### What is being asked
Pictures aside, print all of the data below exactly as written.

***** Supplied information

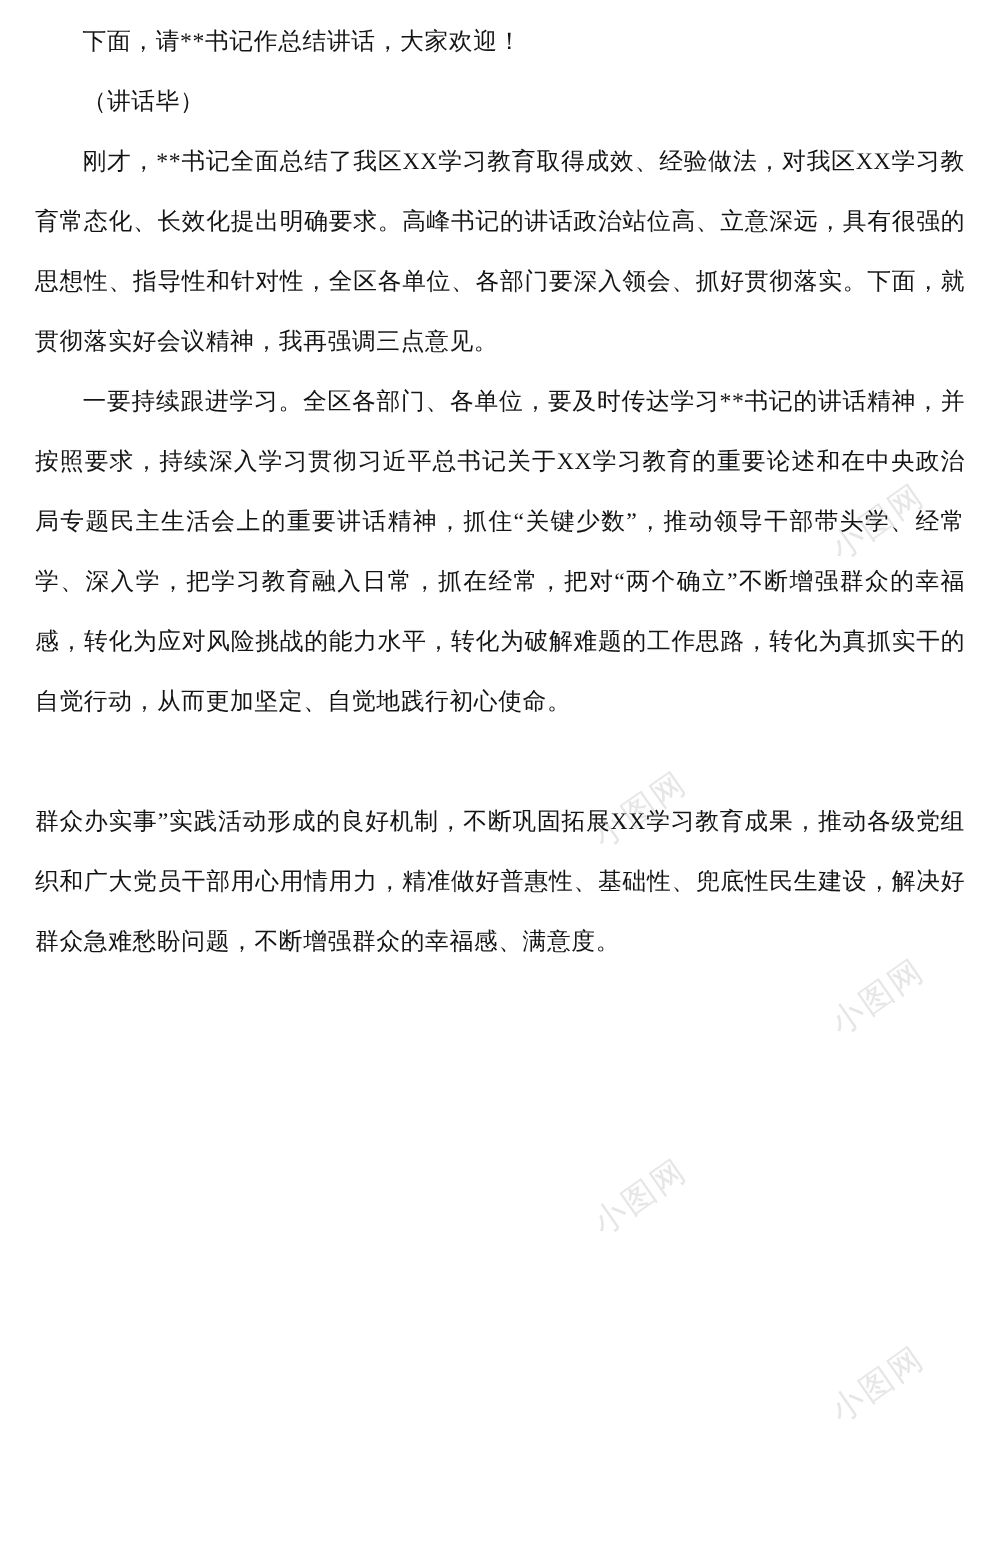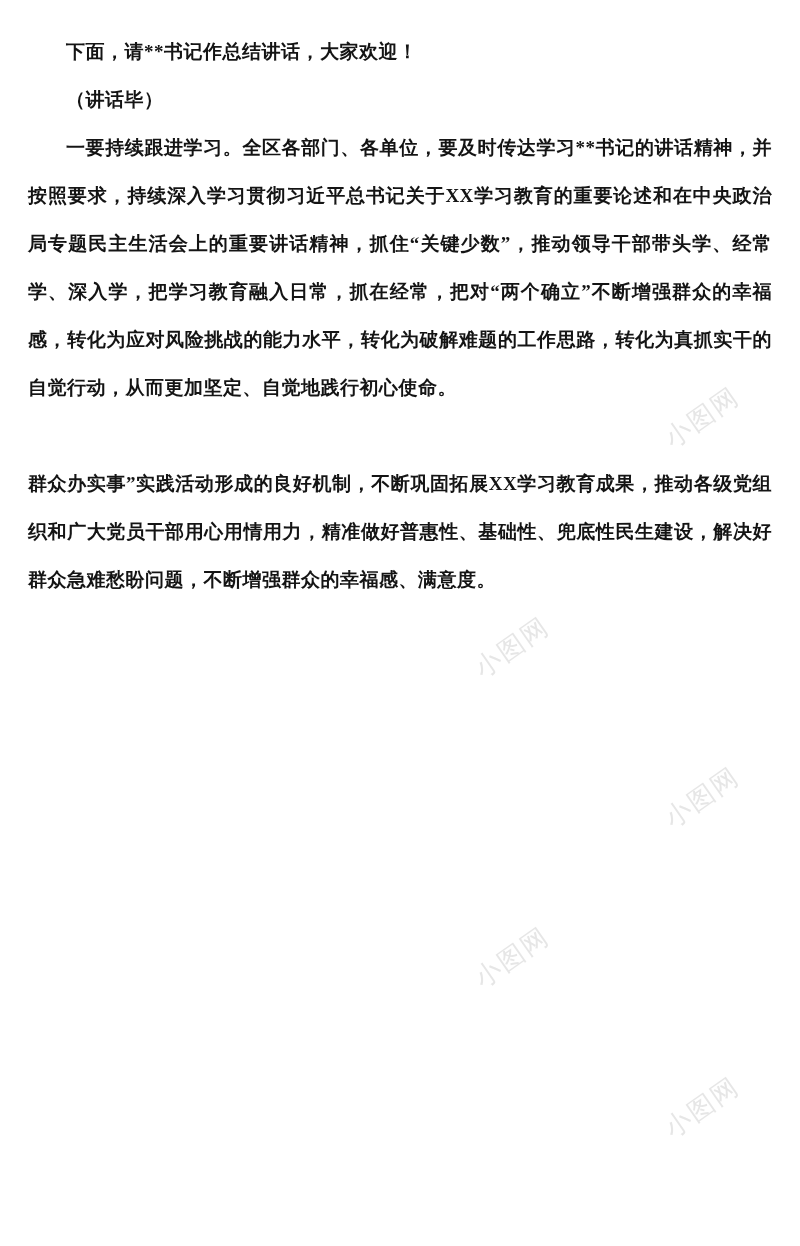--- a/index.html
+++ b/index.html
@@ -10,22 +10,21 @@
     margin: 0 auto;
     background: #ffffff;
     overflow: hidden;
     font-family: "Liberation Serif", "DejaVu Serif", serif;
     color: #141414;
   }
   .content {
     position: absolute;
     left: 28px;
     right: 28px;
-    top: 28px;
-    font-weight: bold;
+    top: 10px;
   }
   p.para {
     margin: 0;
     font-size: 19px;
     line-height: 48px;
     text-indent: 2em;
     text-align: justify;
     letter-spacing: 0.5px;
     word-break: break-all;
   }
@@ -50,17 +49,18 @@
 
   <span class="watermark" style="left:660px; top:400px;">小图网</span>
   <span class="watermark" style="left:470px; top:630px;">小图网</span>
   <span class="watermark" style="left:660px; top:780px;">小图网</span>
   <span class="watermark" style="left:470px; top:940px;">小图网</span>
   <span class="watermark" style="left:660px; top:1090px;">小图网</span>
 
   <div class="content">
     <p class="para">下面，请**书记作总结讲话，大家欢迎！</p>
     <p class="para">（讲话毕）</p>
+    <p class="para">刚才，**书记全面总结了我区XX学习教育取得成效、经验做法，对我区XX学习教育常态化、长效化提出明确要求。高峰书记的讲话政治站位高、立意深远，具有很强的思想性、指导性和针对性，全区各单位、各部门要深入领会、抓好贯彻落实。下面，就贯彻落实好会议精神，我再强调三点意见。</p>
     <p class="para">一要持续跟进学习。全区各部门、各单位，要及时传达学习**书记的讲话精神，并按照要求，持续深入学习贯彻习近平总书记关于XX学习教育的重要论述和在中央政治局专题民主生活会上的重要讲话精神，抓住“关键少数”，推动领导干部带头学、经常学、深入学，把学习教育融入日常，抓在经常，把对“两个确立”不断增强群众的幸福感，转化为应对风险挑战的能力水平，转化为破解难题的工作思路，转化为真抓实干的自觉行动，从而更加坚定、自觉地践行初心使命。</p>
     <p class="para no-indent gap-before">群众办实事”实践活动形成的良好机制，不断巩固拓展XX学习教育成果，推动各级党组织和广大党员干部用心用情用力，精准做好普惠性、基础性、兜底性民生建设，解决好群众急难愁盼问题，不断增强群众的幸福感、满意度。</p>
   </div>
 
 </div>
 
 </body></html>

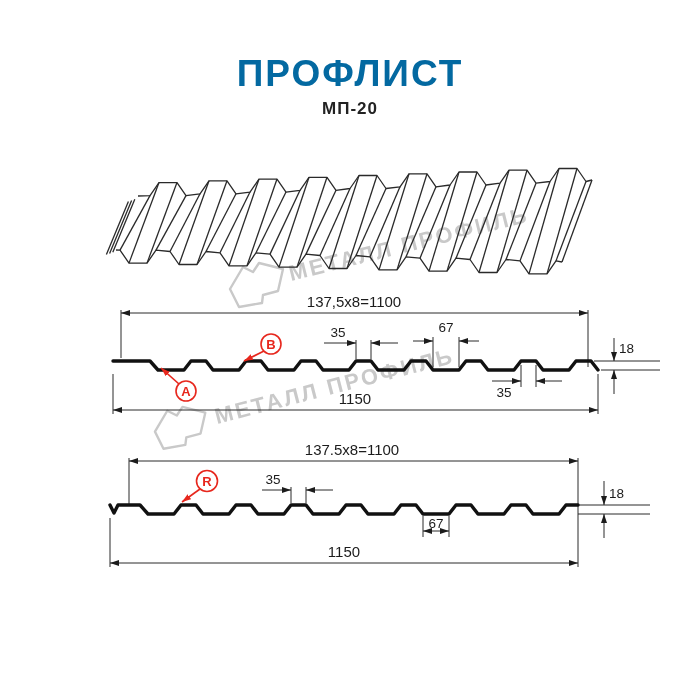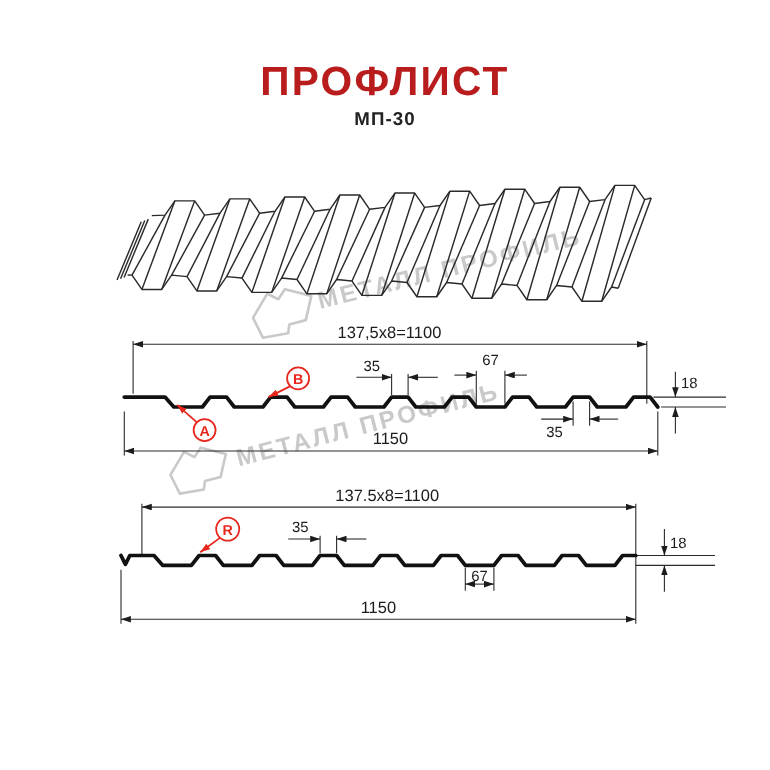--- a/index.html
+++ b/index.html
@@ -1,38 +1,38 @@
 <!DOCTYPE html>
 <html><head>
 <meta charset="utf-8">
 <style>
   html,body{margin:0;padding:0;background:#fff;}
   .page{position:relative;width:700px;height:700px;background:#ffffff;overflow:hidden;
         font-family:"Liberation Sans","DejaVu Sans",sans-serif;}
   .title{position:absolute;left:0;top:53px;width:700px;text-align:center;
-         font-size:37px;font-weight:bold;letter-spacing:2px;color:#b91c1c;}
+         font-size:37px;font-weight:bold;letter-spacing:2px;color:#0369a1;}
   .subtitle{position:absolute;left:0;top:99px;width:700px;text-align:center;
             font-size:17px;font-weight:bold;letter-spacing:1px;color:#222;}
   .footer{position:absolute;left:0;top:614px;width:700px;text-align:center;
           font-size:17px;font-weight:bold;letter-spacing:1px;color:#2e2e2e;}
   svg{position:absolute;left:0;top:0;}
   .dimtxt{font-family:"Liberation Sans","DejaVu Sans",sans-serif;font-size:13.5px;fill:#1c1c1c;}
   .dimbig{font-family:"Liberation Sans","DejaVu Sans",sans-serif;font-size:15px;fill:#1c1c1c;}
   .lbl{font-family:"Liberation Sans","DejaVu Sans",sans-serif;font-size:13px;font-weight:bold;fill:#e7271d;}
   .wmtxt{font-family:"Liberation Sans","DejaVu Sans",sans-serif;font-size:22px;font-weight:bold;
          fill:#c9c9c9;letter-spacing:2.5px;}
   .dim{stroke:#2b2b2b;stroke-width:1;fill:none;}
   .red{stroke:#e7271d;stroke-width:1.6;fill:none;}
 </style>
 </head>
 <body>
 
 <div class="page">
   <div class="title">ПРОФЛИСТ</div>
-  <div class="subtitle">МП-30</div>
+  <div class="subtitle">МП-20</div>
 
   <svg width="700" height="700" viewBox="0 0 700 700">
     <defs>
       <marker id="ab" markerWidth="10" markerHeight="8" refX="9" refY="3" orient="auto-start-reverse" markerUnits="userSpaceOnUse">
         <path d="M0,0 L9,3 L0,6 Z" fill="#1c1c1c"></path>
       </marker>
       <marker id="ar" markerWidth="10" markerHeight="8" refX="9" refY="3" orient="auto-start-reverse" markerUnits="userSpaceOnUse">
         <path d="M0,0 L9,3 L0,6 Z" fill="#e7271d"></path>
       </marker>
     </defs>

**********

### Your response
--- a/index.html
+++ b/index.html
@@ -10,22 +10,21 @@
     margin: 0 auto;
     background: #ffffff;
     overflow: hidden;
     font-family: "Liberation Serif", "DejaVu Serif", serif;
     color: #141414;
   }
   .content {
     position: absolute;
     left: 28px;
     right: 28px;
-    top: 28px;
-    font-weight: bold;
+    top: 10px;
   }
   p.para {
     margin: 0;
     font-size: 19px;
     line-height: 48px;
     text-indent: 2em;
     text-align: justify;
     letter-spacing: 0.5px;
     word-break: break-all;
   }
@@ -50,17 +49,18 @@
 
   <span class="watermark" style="left:660px; top:400px;">小图网</span>
   <span class="watermark" style="left:470px; top:630px;">小图网</span>
   <span class="watermark" style="left:660px; top:780px;">小图网</span>
   <span class="watermark" style="left:470px; top:940px;">小图网</span>
   <span class="watermark" style="left:660px; top:1090px;">小图网</span>
 
   <div class="content">
     <p class="para">下面，请**书记作总结讲话，大家欢迎！</p>
     <p class="para">（讲话毕）</p>
+    <p class="para">刚才，**书记全面总结了我区XX学习教育取得成效、经验做法，对我区XX学习教育常态化、长效化提出明确要求。高峰书记的讲话政治站位高、立意深远，具有很强的思想性、指导性和针对性，全区各单位、各部门要深入领会、抓好贯彻落实。下面，就贯彻落实好会议精神，我再强调三点意见。</p>
     <p class="para">一要持续跟进学习。全区各部门、各单位，要及时传达学习**书记的讲话精神，并按照要求，持续深入学习贯彻习近平总书记关于XX学习教育的重要论述和在中央政治局专题民主生活会上的重要讲话精神，抓住“关键少数”，推动领导干部带头学、经常学、深入学，把学习教育融入日常，抓在经常，把对“两个确立”不断增强群众的幸福感，转化为应对风险挑战的能力水平，转化为破解难题的工作思路，转化为真抓实干的自觉行动，从而更加坚定、自觉地践行初心使命。</p>
     <p class="para no-indent gap-before">群众办实事”实践活动形成的良好机制，不断巩固拓展XX学习教育成果，推动各级党组织和广大党员干部用心用情用力，精准做好普惠性、基础性、兜底性民生建设，解决好群众急难愁盼问题，不断增强群众的幸福感、满意度。</p>
   </div>
 
 </div>
 
 </body></html>

--- a/index.html
+++ b/index.html
@@ -1,38 +1,38 @@
 <!DOCTYPE html>
 <html><head>
 <meta charset="utf-8">
 <style>
   html,body{margin:0;padding:0;background:#fff;}
   .page{position:relative;width:700px;height:700px;background:#ffffff;overflow:hidden;
         font-family:"Liberation Sans","DejaVu Sans",sans-serif;}
   .title{position:absolute;left:0;top:53px;width:700px;text-align:center;
-         font-size:37px;font-weight:bold;letter-spacing:2px;color:#b91c1c;}
+         font-size:37px;font-weight:bold;letter-spacing:2px;color:#0369a1;}
   .subtitle{position:absolute;left:0;top:99px;width:700px;text-align:center;
             font-size:17px;font-weight:bold;letter-spacing:1px;color:#222;}
   .footer{position:absolute;left:0;top:614px;width:700px;text-align:center;
           font-size:17px;font-weight:bold;letter-spacing:1px;color:#2e2e2e;}
   svg{position:absolute;left:0;top:0;}
   .dimtxt{font-family:"Liberation Sans","DejaVu Sans",sans-serif;font-size:13.5px;fill:#1c1c1c;}
   .dimbig{font-family:"Liberation Sans","DejaVu Sans",sans-serif;font-size:15px;fill:#1c1c1c;}
   .lbl{font-family:"Liberation Sans","DejaVu Sans",sans-serif;font-size:13px;font-weight:bold;fill:#e7271d;}
   .wmtxt{font-family:"Liberation Sans","DejaVu Sans",sans-serif;font-size:22px;font-weight:bold;
          fill:#c9c9c9;letter-spacing:2.5px;}
   .dim{stroke:#2b2b2b;stroke-width:1;fill:none;}
   .red{stroke:#e7271d;stroke-width:1.6;fill:none;}
 </style>
 </head>
 <body>
 
 <div class="page">
   <div class="title">ПРОФЛИСТ</div>
-  <div class="subtitle">МП-30</div>
+  <div class="subtitle">МП-20</div>
 
   <svg width="700" height="700" viewBox="0 0 700 700">
     <defs>
       <marker id="ab" markerWidth="10" markerHeight="8" refX="9" refY="3" orient="auto-start-reverse" markerUnits="userSpaceOnUse">
         <path d="M0,0 L9,3 L0,6 Z" fill="#1c1c1c"></path>
       </marker>
       <marker id="ar" markerWidth="10" markerHeight="8" refX="9" refY="3" orient="auto-start-reverse" markerUnits="userSpaceOnUse">
         <path d="M0,0 L9,3 L0,6 Z" fill="#e7271d"></path>
       </marker>
     </defs>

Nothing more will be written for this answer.